[The problem]:
Would you find each line in the entries below with the string "title" and copy it?

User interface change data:
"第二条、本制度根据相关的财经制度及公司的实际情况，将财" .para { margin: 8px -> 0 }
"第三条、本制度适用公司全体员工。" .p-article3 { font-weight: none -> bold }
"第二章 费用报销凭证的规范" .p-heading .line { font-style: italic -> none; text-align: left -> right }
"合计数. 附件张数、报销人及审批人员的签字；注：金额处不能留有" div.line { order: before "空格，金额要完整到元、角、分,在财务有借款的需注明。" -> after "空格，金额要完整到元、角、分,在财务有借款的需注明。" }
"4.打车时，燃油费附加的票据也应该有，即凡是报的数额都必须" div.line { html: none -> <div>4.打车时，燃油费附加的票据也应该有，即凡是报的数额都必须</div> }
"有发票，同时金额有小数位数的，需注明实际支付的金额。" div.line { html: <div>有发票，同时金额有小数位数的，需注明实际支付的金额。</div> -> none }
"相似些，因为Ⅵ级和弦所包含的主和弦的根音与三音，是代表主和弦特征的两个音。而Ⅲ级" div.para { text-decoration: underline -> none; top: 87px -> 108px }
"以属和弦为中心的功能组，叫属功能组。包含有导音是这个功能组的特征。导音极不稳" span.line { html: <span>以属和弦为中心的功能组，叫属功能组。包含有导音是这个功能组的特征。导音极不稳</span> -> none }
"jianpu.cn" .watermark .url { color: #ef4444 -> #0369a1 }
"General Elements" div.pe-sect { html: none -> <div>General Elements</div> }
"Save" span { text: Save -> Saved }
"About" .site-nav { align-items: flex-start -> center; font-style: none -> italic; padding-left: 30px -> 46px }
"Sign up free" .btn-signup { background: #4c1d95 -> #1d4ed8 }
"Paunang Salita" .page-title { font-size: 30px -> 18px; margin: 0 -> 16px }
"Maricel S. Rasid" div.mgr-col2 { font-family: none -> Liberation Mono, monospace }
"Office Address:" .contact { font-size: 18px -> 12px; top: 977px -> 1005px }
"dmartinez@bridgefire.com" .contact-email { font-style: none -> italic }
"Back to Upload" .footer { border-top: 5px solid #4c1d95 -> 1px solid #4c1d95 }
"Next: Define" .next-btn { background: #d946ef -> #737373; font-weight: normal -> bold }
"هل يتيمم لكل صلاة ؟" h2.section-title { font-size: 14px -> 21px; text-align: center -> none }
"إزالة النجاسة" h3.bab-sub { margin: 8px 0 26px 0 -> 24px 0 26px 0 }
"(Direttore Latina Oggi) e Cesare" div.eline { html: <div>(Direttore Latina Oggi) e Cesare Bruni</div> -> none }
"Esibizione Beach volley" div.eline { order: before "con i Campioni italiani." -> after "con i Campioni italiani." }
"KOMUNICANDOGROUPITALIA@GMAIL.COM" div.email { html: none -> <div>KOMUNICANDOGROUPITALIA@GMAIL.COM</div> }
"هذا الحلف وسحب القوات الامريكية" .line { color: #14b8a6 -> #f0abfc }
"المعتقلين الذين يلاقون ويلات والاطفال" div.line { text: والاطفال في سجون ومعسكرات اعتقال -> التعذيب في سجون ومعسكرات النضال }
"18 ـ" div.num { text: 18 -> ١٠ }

[Solution to the problem]:
"Paunang Salita" .page-title { font-size: 30px -> 18px; margin: 0 -> 16px }
"هل يتيمم لكل صلاة ؟" h2.section-title { font-size: 14px -> 21px; text-align: center -> none }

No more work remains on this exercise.